Let me know if I'm wrong about the details of this! Anyway, none of this means that you cannot prove complex higher-order stuff in these systems. You just can't do it automatically.

And, coming back to the start of this subthread, I don't think Mizar is really different in this regard.

chriswarbo 3571 days ago

Keep in mind that theorem proving was one of the very first applications of AI (e.g. Newell and Simon's "Logic Theorist" in the 1950s), so I would take any excitement with as much salt as any other AI claim ;)

There are a few hurdles to overcome before computer/AI-assisted mathematics really 'takes off', for example:

Almost all mathematics is aimed at a human reader; arguments are written in prose, and formula markup only exists to guide the appearance when rendered, i.e.

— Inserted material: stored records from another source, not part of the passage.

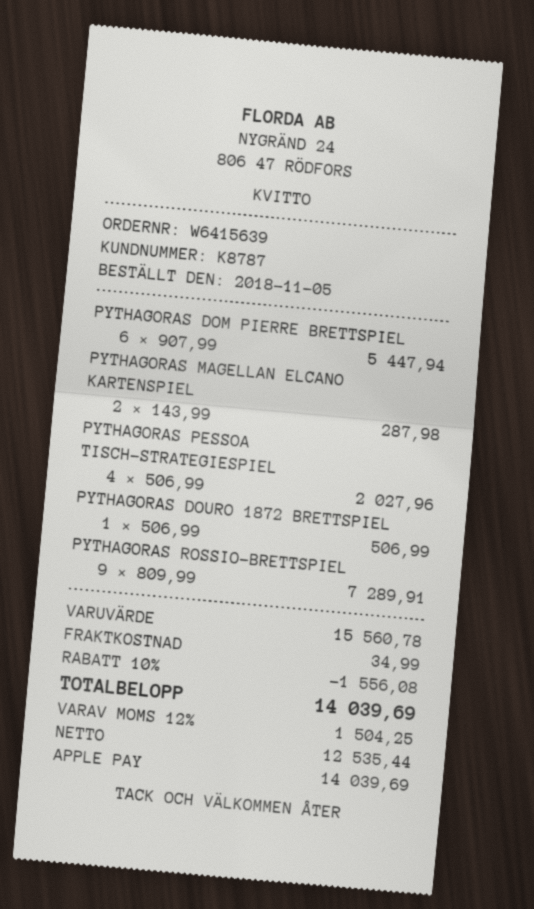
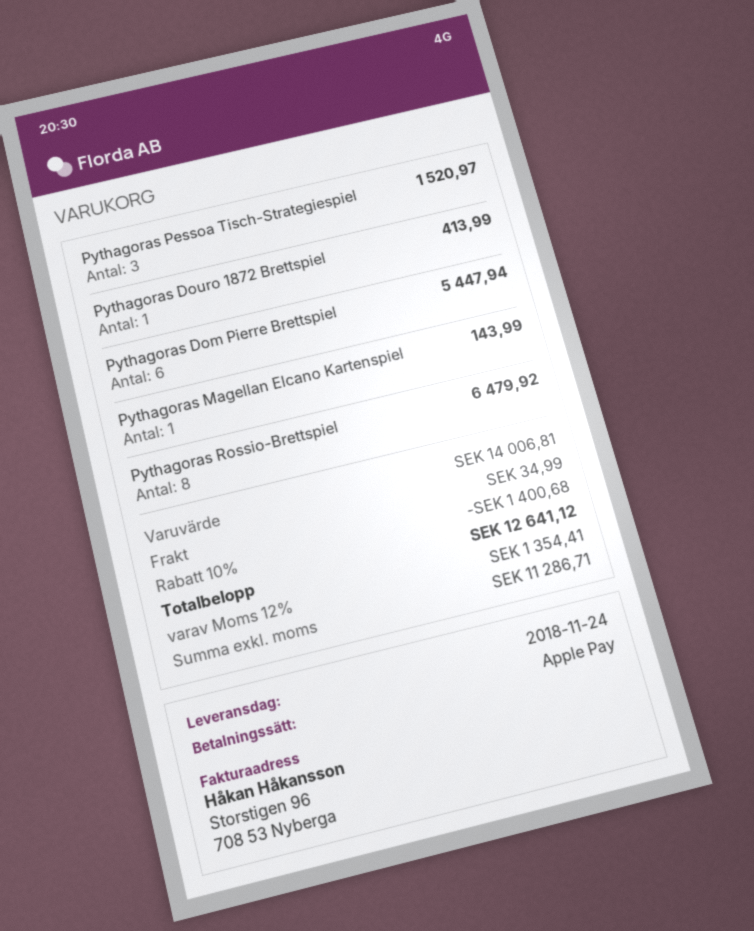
PYTHAGORAS MAGELLAN ELCANO KARTENSPIEL: 2 for 287.98 -> 1 for 143.99
PYTHAGORAS PESSOA TISCH-STRATEGIESPIEL: 4 for 2027.96 -> 3 for 1520.97
PYTHAGORAS DOURO 1872 BRETTSPIEL: 1 for 506.99 -> 1 for 413.99
PYTHAGORAS ROSSIO-BRETTSPIEL: 9 for 7289.91 -> 8 for 6479.92
subtotal: 15560.78 -> 14006.81
discount: 10% = 1556.08 -> 10% = 1400.68
net: 12535.44 -> 11286.71
tax: 12% = 1504.25 -> 12% = 1354.41
total: 14039.69 -> 12641.12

LaTeX; just like HTML, it's technically all marked up and machine readable, but the semantic information we can extract is very low.

Whilst OCR, etc. will keep progressing, I think the real solution is to have people (or their tools) place semantics first and rendering second, e.g. with formats like OpenMath; to do this, we need to provide compelling reasons, e.g. automated assistance, inclusion in repositories, automated citations for those who use your results, etc.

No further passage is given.